* User interface change data *
####################

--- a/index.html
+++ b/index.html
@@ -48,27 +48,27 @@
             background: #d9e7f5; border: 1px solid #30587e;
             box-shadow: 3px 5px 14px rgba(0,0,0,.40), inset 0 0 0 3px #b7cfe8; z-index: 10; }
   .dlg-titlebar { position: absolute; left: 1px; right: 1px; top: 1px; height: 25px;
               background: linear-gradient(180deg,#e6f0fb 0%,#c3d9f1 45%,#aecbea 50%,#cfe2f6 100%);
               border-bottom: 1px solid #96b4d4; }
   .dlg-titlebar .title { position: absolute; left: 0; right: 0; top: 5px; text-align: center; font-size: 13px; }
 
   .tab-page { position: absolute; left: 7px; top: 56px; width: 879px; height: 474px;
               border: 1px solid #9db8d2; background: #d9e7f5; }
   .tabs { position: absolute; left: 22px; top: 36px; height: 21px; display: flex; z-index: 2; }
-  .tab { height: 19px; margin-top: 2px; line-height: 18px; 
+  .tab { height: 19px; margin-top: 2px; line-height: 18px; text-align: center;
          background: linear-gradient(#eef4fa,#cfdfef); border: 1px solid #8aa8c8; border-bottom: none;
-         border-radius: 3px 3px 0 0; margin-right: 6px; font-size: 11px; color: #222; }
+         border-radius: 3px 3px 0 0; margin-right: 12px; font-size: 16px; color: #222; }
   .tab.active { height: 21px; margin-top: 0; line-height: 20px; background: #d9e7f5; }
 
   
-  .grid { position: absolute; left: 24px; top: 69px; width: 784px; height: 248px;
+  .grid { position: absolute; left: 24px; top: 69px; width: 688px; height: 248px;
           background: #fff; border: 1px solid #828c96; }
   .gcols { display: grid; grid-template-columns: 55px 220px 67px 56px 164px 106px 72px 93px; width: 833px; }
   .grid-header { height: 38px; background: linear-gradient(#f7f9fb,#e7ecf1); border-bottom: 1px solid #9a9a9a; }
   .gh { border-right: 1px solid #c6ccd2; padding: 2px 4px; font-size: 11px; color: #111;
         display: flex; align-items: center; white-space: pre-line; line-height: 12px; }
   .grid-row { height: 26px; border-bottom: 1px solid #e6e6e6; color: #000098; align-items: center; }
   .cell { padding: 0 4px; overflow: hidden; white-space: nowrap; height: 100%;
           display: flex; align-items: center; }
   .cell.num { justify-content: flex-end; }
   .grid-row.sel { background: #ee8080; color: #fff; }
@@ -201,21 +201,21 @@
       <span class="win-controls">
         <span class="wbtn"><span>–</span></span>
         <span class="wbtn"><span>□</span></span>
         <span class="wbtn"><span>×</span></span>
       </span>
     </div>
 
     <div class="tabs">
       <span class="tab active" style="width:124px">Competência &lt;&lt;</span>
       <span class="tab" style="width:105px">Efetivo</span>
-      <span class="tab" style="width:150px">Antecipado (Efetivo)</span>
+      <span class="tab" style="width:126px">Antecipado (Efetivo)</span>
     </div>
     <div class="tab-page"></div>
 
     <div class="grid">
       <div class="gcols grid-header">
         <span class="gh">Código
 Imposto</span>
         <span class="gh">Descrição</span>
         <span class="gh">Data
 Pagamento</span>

####################

* Assignment *
Emit an exact copy of the lines spanning the start of the records to the line containing "0; margin-right: 6px;", inclusive, and no other output.

* Result below *
--- a/index.html
+++ b/index.html
@@ -48,27 +48,27 @@
             background: #d9e7f5; border: 1px solid #30587e;
             box-shadow: 3px 5px 14px rgba(0,0,0,.40), inset 0 0 0 3px #b7cfe8; z-index: 10; }
   .dlg-titlebar { position: absolute; left: 1px; right: 1px; top: 1px; height: 25px;
               background: linear-gradient(180deg,#e6f0fb 0%,#c3d9f1 45%,#aecbea 50%,#cfe2f6 100%);
               border-bottom: 1px solid #96b4d4; }
   .dlg-titlebar .title { position: absolute; left: 0; right: 0; top: 5px; text-align: center; font-size: 13px; }
 
   .tab-page { position: absolute; left: 7px; top: 56px; width: 879px; height: 474px;
               border: 1px solid #9db8d2; background: #d9e7f5; }
   .tabs { position: absolute; left: 22px; top: 36px; height: 21px; display: flex; z-index: 2; }
-  .tab { height: 19px; margin-top: 2px; line-height: 18px; 
+  .tab { height: 19px; margin-top: 2px; line-height: 18px; text-align: center;
          background: linear-gradient(#eef4fa,#cfdfef); border: 1px solid #8aa8c8; border-bottom: none;
-         border-radius: 3px 3px 0 0; margin-right: 6px; font-size: 11px; color: #222; }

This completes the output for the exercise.